3. I have played with dates with regard to Merlin, Benny’s police dog in the ambulance unit: although German Shepherd dogs were introduced in England at the end of the nineteenth century, they were used in the Second World War on the front line of battle, rather than in the First (or Great) War.
4. The Casualty Clearing Station (CCS) I describe is entirely fictional. However, CCS Number 8 was active in real life between 5 March 1917 and 15 April 1918. Rather than being located exactly at Arras itself (as in this story) it was at Agnez-les-Duisans, near Arras. CCS Number 8 was unusual in existing where it did for a relatively long time (see the short note below) making it a semi-permanent medical outpost. Please note that the characters working at this CCS as described in this story are entirely fictional, as is the bombing of the place.
A Short Note on Casualty Clearing Stations (CCSs)

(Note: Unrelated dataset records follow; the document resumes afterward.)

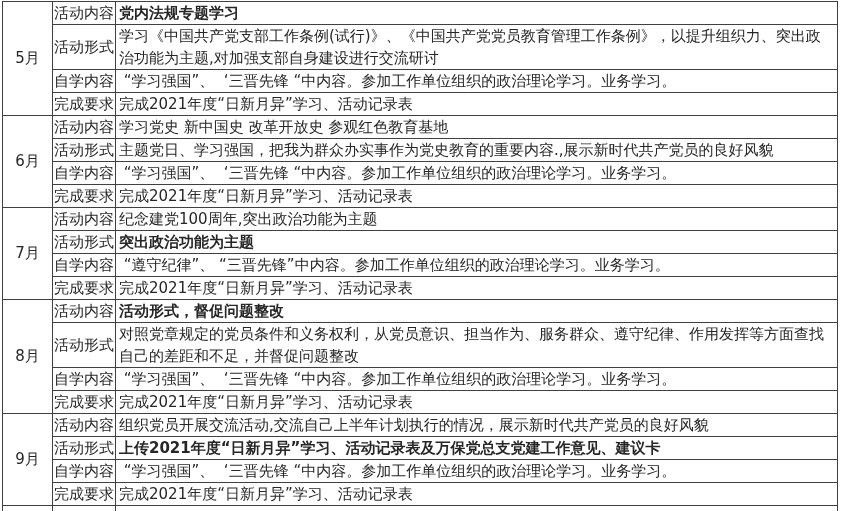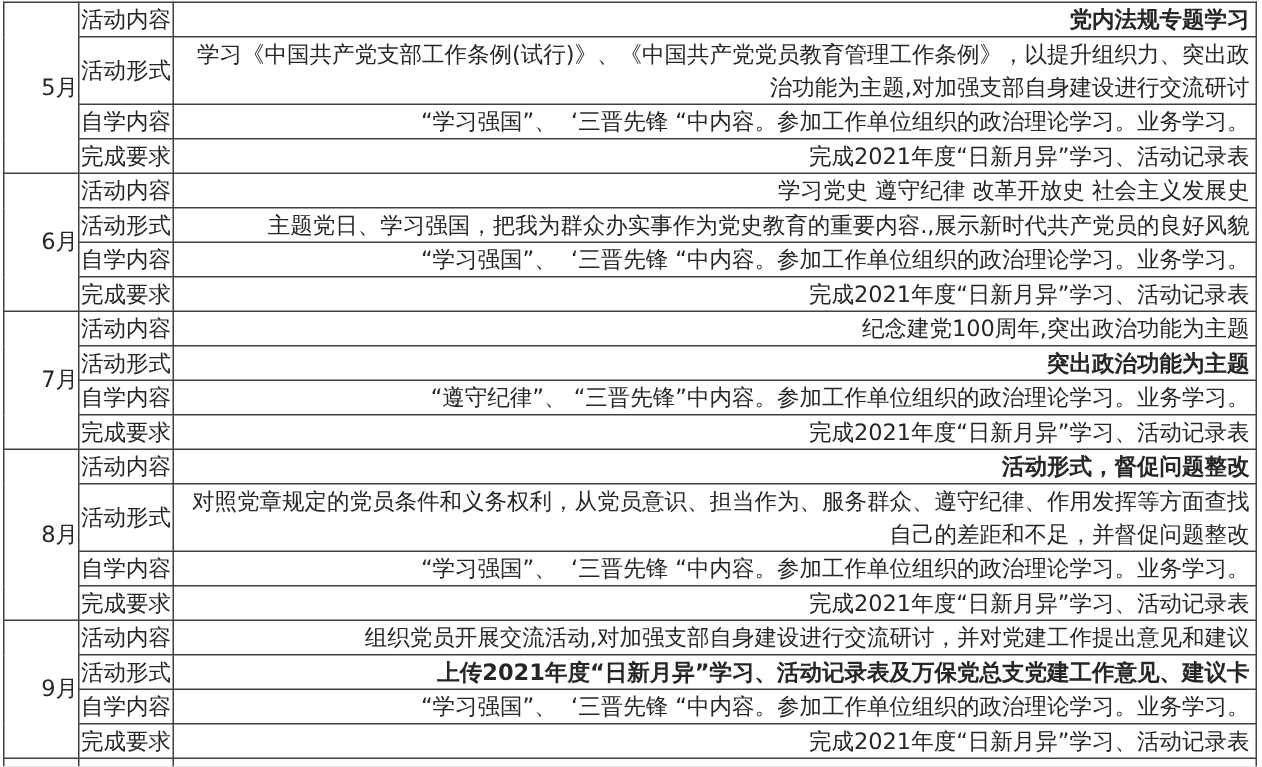--- a/index.html
+++ b/index.html
@@ -42,7 +42,7 @@
     padding: 0 4px 0 3px;
     white-space: pre-wrap;
     line-height: 22px;
-    text-align: right;
+    text-align: left;
   }
   .bold { font-weight: bold; }
   tr.h1 { height: 23px; }

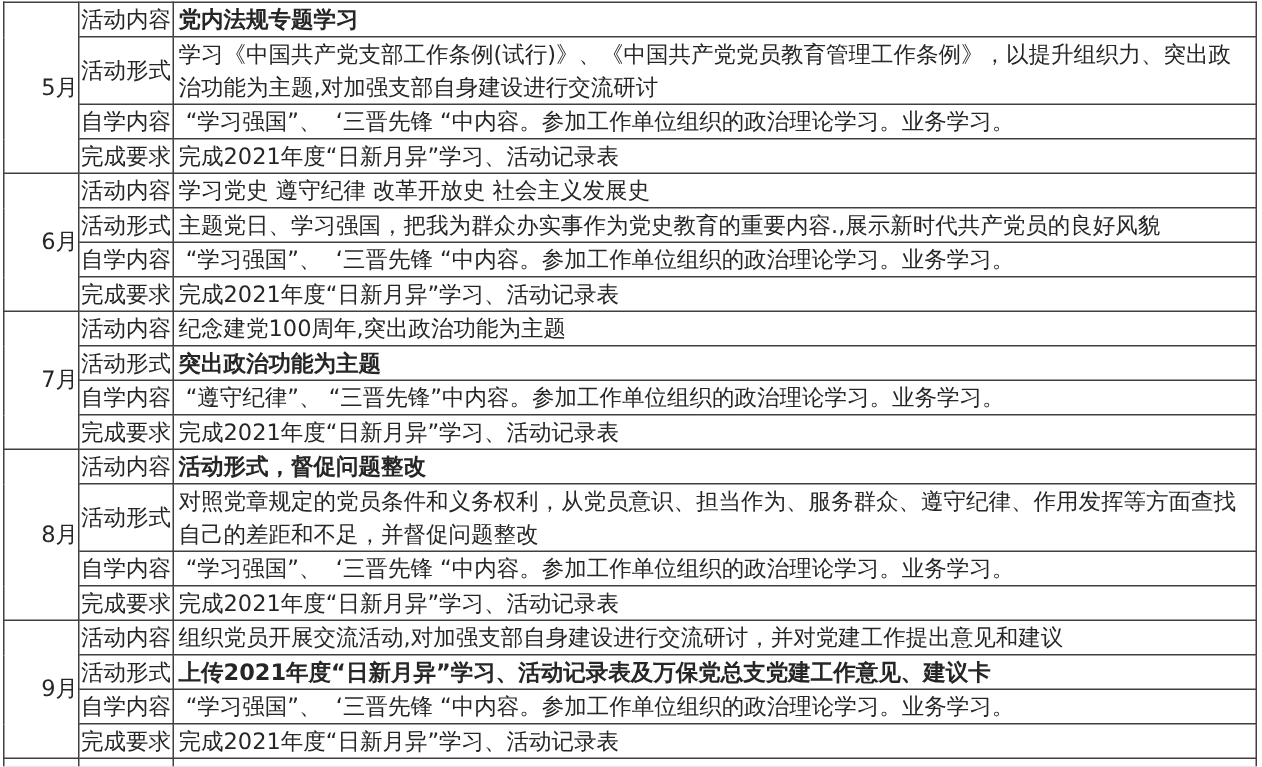--- a/index.html
+++ b/index.html
@@ -30,7 +30,7 @@
     margin-top: 21px;
   }
   td.month {
-    text-align: right;
+    text-align: center;
     padding: 0;
   }
   td.label {

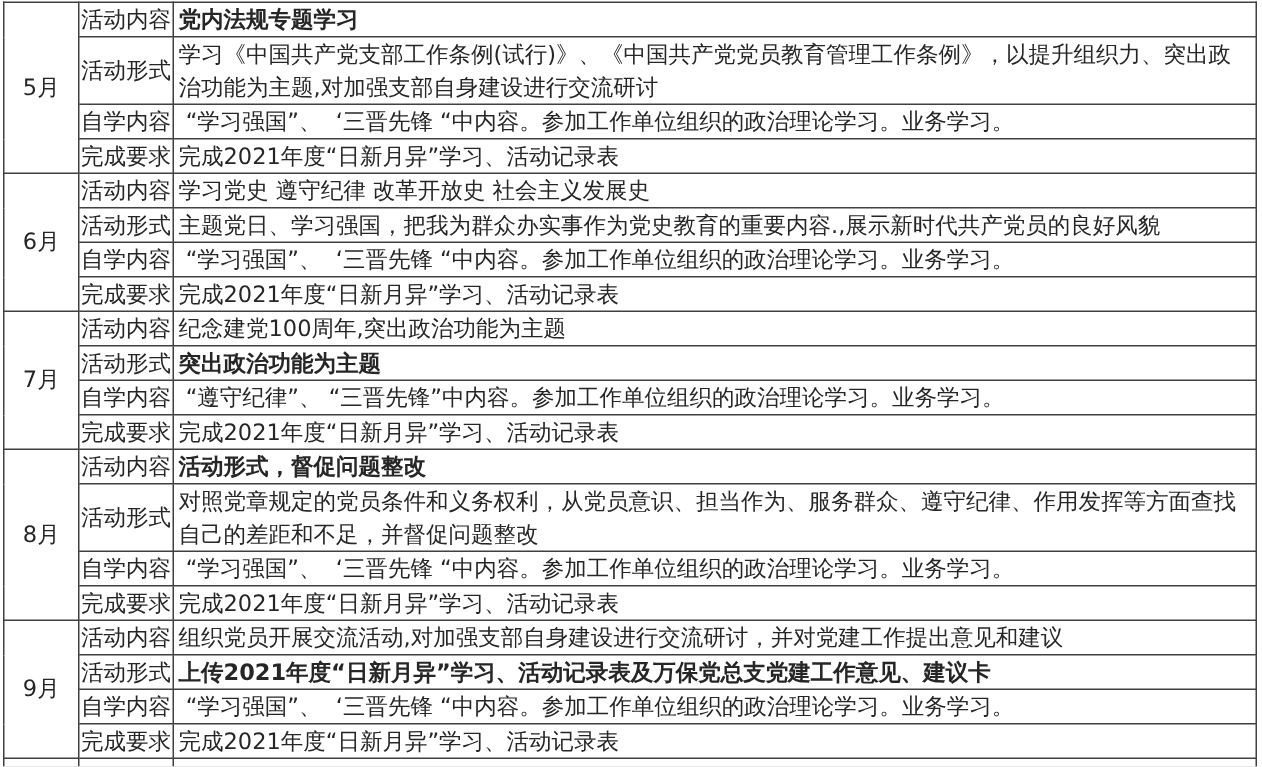--- a/index.html
+++ b/index.html
@@ -83,7 +83,7 @@
       <tr class="h1">
         <td class="month" rowspan="4">6月</td>
         <td class="label">活动内容</td>
-        <td class="content">学习党史 遵守纪律 改革开放史 社会主义发展史</td>
+        <td class="content">学习党史 新中国史 改革开放史 参观红色教育基地</td>
       </tr>
       <tr class="h1">
         <td class="label">活动形式</td>

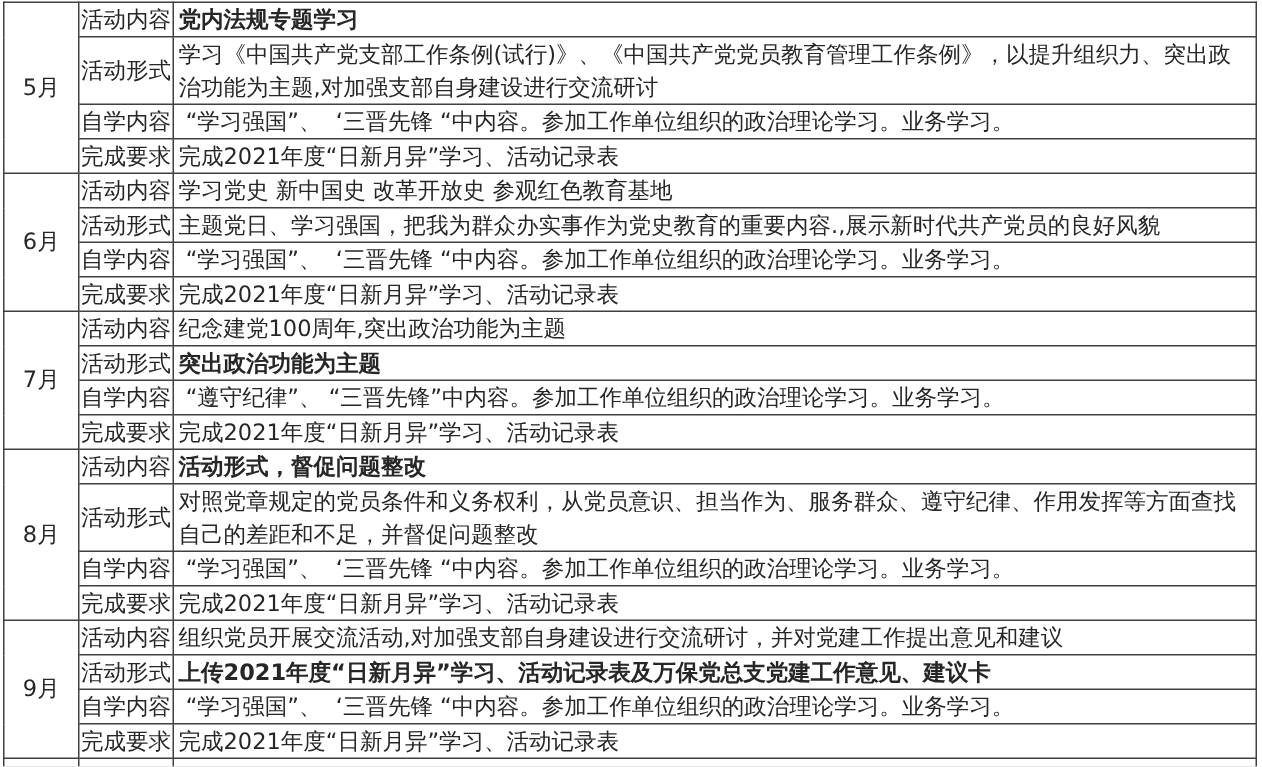--- a/index.html
+++ b/index.html
@@ -137,7 +137,7 @@
       <tr class="h1">
         <td class="month" rowspan="4">9月</td>
         <td class="label">活动内容</td>
-        <td class="content">组织党员开展交流活动,对加强支部自身建设进行交流研讨，并对党建工作提出意见和建议</td>
+        <td class="content">组织党员开展交流活动,交流自己上半年计划执行的情况，展示新时代共产党员的良好风貌</td>
       </tr>
       <tr class="h1">
         <td class="label">活动形式</td>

These were always near the front line in the Great War of 1914–18. A CCS was not a ‘real’ hospital, but represented a stopping-off-point between the actual warzone and a fully-equipped f
ield hospital. Stacks of men were brought through a CCS to be patched up, operated on, or simply to be given the all-clear. Sometimes men died there in vast numbers.

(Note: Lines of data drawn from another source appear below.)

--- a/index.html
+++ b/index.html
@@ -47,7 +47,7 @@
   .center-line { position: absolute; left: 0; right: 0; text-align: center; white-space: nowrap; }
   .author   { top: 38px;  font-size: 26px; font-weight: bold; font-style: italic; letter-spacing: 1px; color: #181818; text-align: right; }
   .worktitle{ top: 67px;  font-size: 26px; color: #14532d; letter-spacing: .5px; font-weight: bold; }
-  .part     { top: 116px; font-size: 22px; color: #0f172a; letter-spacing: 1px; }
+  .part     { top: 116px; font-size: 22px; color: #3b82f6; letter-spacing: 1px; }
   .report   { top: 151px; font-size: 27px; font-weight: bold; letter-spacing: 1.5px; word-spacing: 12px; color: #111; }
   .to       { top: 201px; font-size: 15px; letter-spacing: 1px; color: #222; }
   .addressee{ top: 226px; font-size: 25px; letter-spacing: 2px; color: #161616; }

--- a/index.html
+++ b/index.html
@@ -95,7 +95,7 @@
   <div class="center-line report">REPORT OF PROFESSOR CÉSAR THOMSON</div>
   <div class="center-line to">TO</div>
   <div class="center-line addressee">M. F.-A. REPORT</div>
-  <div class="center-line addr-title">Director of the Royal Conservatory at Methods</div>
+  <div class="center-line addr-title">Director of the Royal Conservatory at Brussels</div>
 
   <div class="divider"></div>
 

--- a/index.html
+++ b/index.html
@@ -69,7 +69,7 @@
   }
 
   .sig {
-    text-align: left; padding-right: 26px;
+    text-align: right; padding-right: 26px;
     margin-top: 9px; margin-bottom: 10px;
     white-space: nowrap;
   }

CCSs were normally made up of canvas tents and a few huts, but were sometimes located in more permanent buildings. Each CCS had a medical team or unit of doctors, surgeons, nurses, orderlies and Red Cross volunteers.
CCSs often moved according to where the fighting was, and were therefore temporary by nature. They were also very susceptible to dangerous attacks by shelling, gunfire and gas and had to be able to move at a moment’s notice.
Today the position of many CCSs can be located in France and Belgium on the former front lines of battle due to the cemeteries which inevitably grew up there. A useful list of the CCSs can be found here: http://www.vlib.us/medical/CCS/ccs.htm#Top
5. The Lion d’Or in Arras is fictional.
6. The SS Victoria and its sinking by a U-boat in the English Channel on Christmas Eve 1917 is fictional.
7. The famous and chilling murder case (involving Edith Thompson and Freddie Bywaters) which gripped the nation in 1922 and which the Porter is reading about at Trinity College was indeed real, but the suspects had already been found guilty by 18th December 1922 (the verdict was given on the 11th December).
8. Eaden Lilley’s and Robert Sayle’s (where Posie buys Christmas presents) were two established Department Stores in Cambridge in 1922. Both have now gone.
9. The Department of Botany at the University of Cambridge is now the Department of Plant Sciences, but geographically it remains in the same place as its 1920s incarnation.
10. The Imperial War Graves Commission as mentioned is now the Commonwealth War Graves Commission.